Hainan Blue Flycatcher - male

Fire-breasted Flowerpecker - male

Chestnut-winged Cuckoo

I also covered the Disneyland Resort over a weekend, although nothing particularly interesting was noted, Sooty-headed Bulbuls, Crested Mynas and Greater Coucals were amongst some of the local resident species that frequents the area.

Sooty-headed Bulbul - juvenile

Crested Myna

Greater Coucal

One of the more interesting 'wildlife' in the area are the increasingly common Blue-crested Lizards, this attractive reptile likely ended up in Hong Kong by hitchhiking on exotic plants. The largest feral population is currently around Disneyland, with several other reported elsewhere. Whether this species have any significant impact on the local wildlife remains to be seen, but its bigger size likely means it will out compete with local lizard species such as the Changeable Lizard.

Blue-crested Lizard

Changeable Lizard

The much needed rain likely revived the breeding of many frogs in Hong Kong, here are a few I encountered on casual outings throughout the month, including Butler's Pygmy Frog, Marbled Pygmy Frog, Hong Kong Whipping Frog and Short-legged Toad.

Butler's Pygmy Frog

Marbled Pygmy Frog

Hong Kong Whipping Frog

Short-legged Toad

I've encountered quite a few snakes of late, but none were quite as friendly and photogenic as this White-spotted Slug Snake, surely one of the most docile snake species in Hong Kong.

White-spotted Slug Snake

I have not been finding many new spider species of late, but my latest addition is perhaps one that's been on the top of my wanted list the longest, the highly unusual Asianopis zhuanghaoyuni, it is related to the Ogre-faced Spider which they share similar appearance.
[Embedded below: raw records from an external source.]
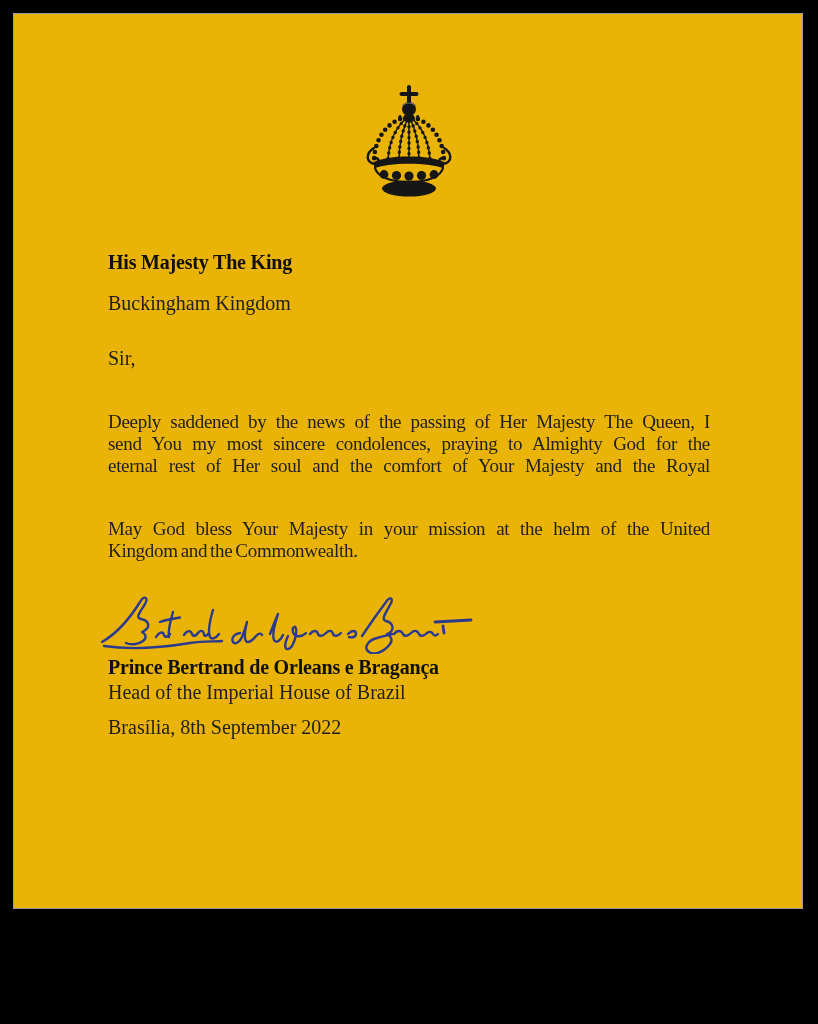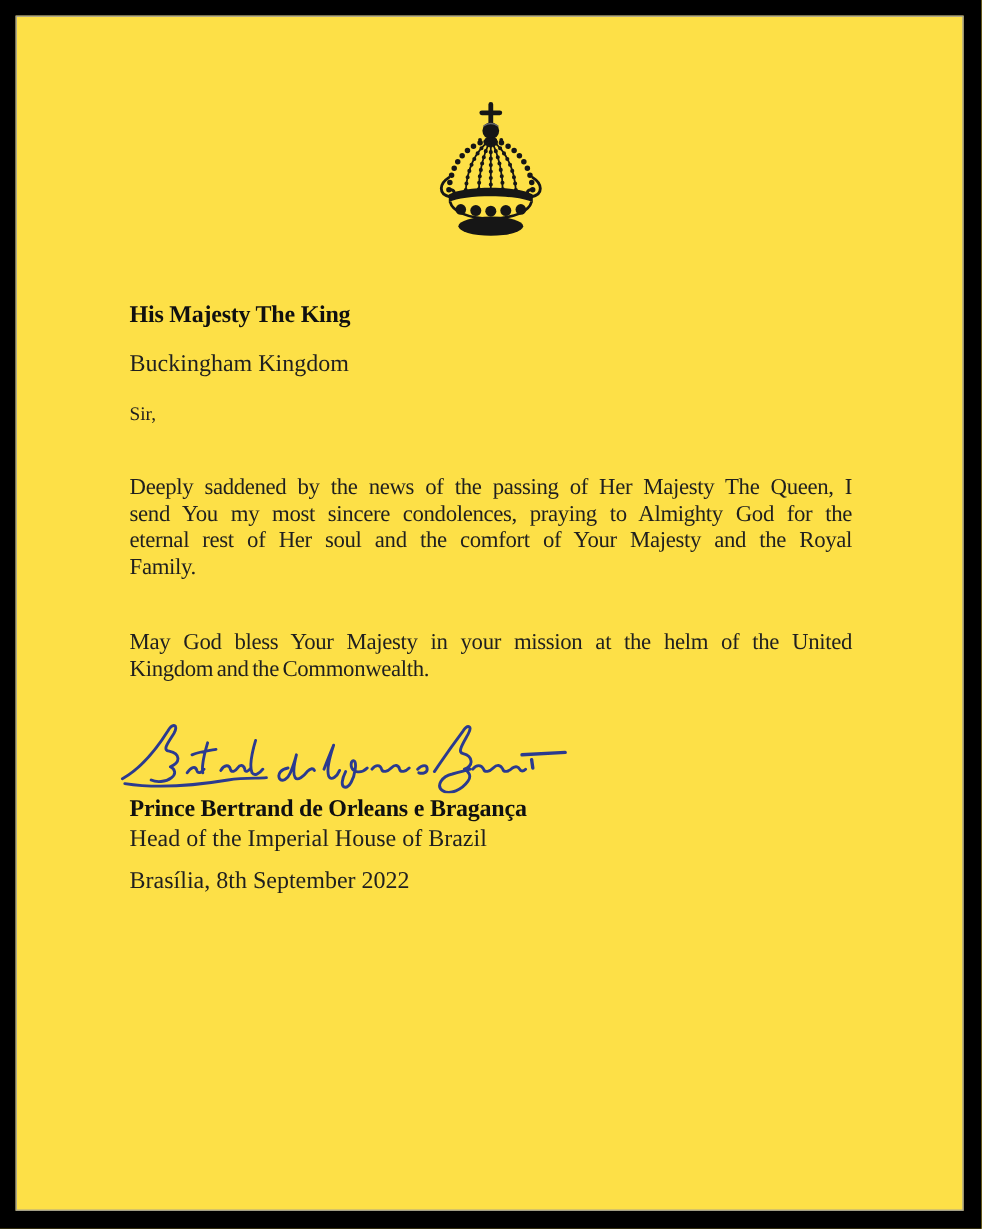"His Majesty The King" .paper { background: #fde047 -> #eab308; height: 996px -> 896px }
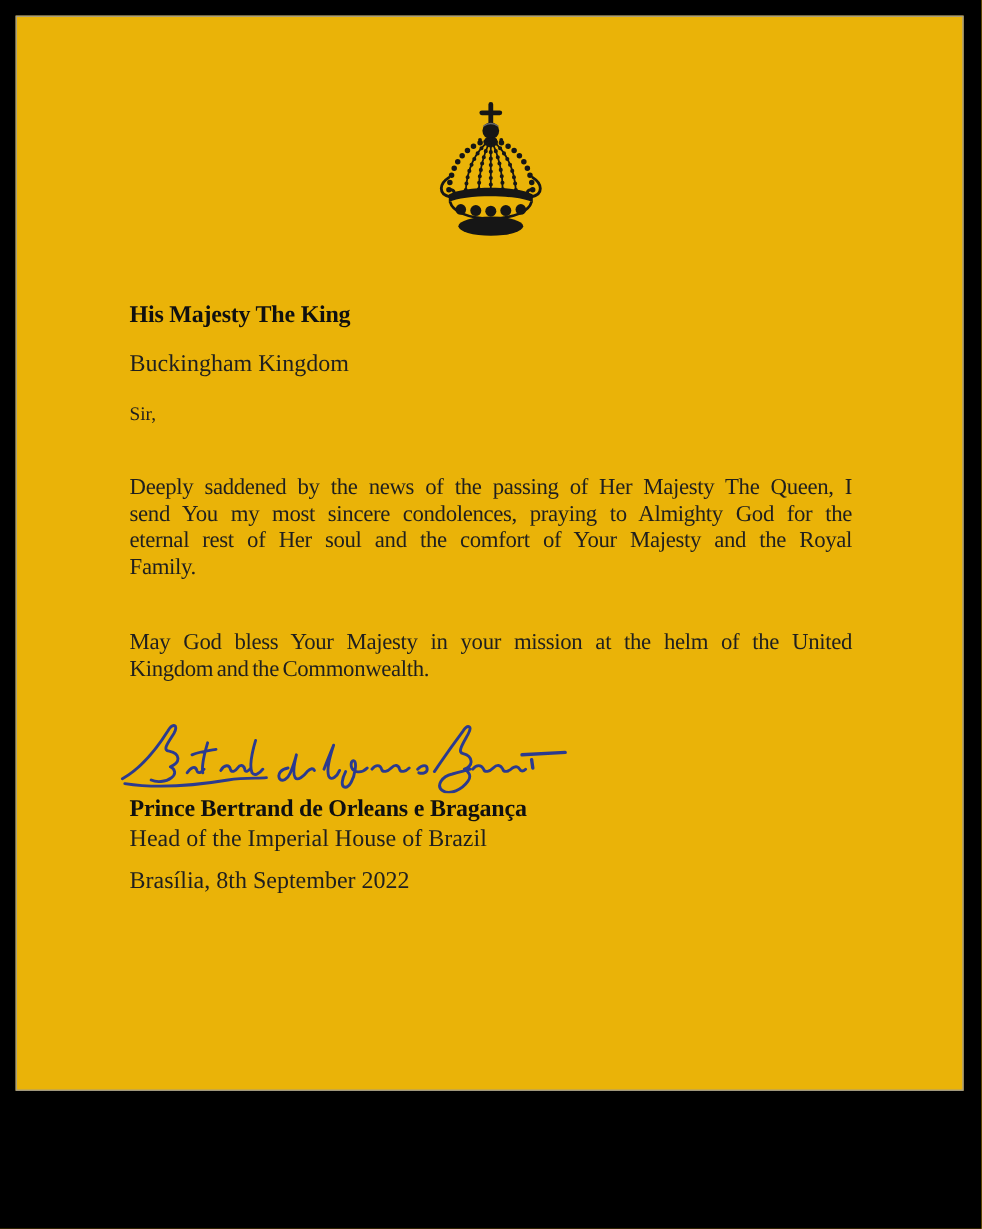"Sir," .salutation { font-size: 16px -> 20px; margin-top: 22px -> 32px }
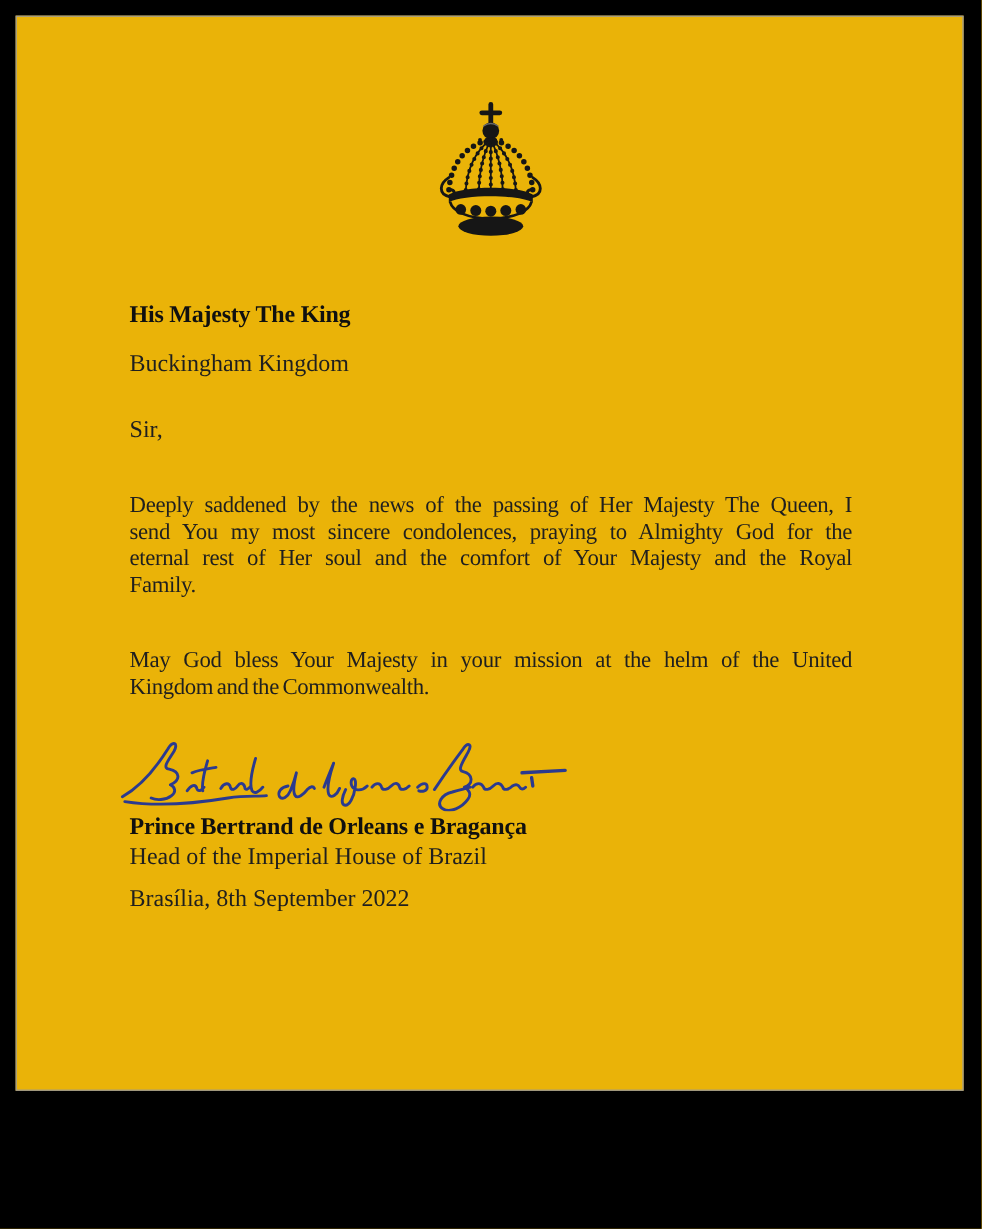"Family." div.jline { html: <div>Family.</div> -> none }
Unfortunately I did not have the proper gear to photograph it's unusual face on that very day, perhaps next time!

Asianopis zhuanghaoyuni

Late last month was also the peak for the firefly Curtos fulvocapitalis, it was quite the spectacle to witness hundreds dancing around the tall grass and abandoned farmland. There are not that many good habitat left for fireflies in Hong Kong, with increasing light pollution these remnant farmland and freshwater wetlands are important breeding grounds for these wonderful creatures.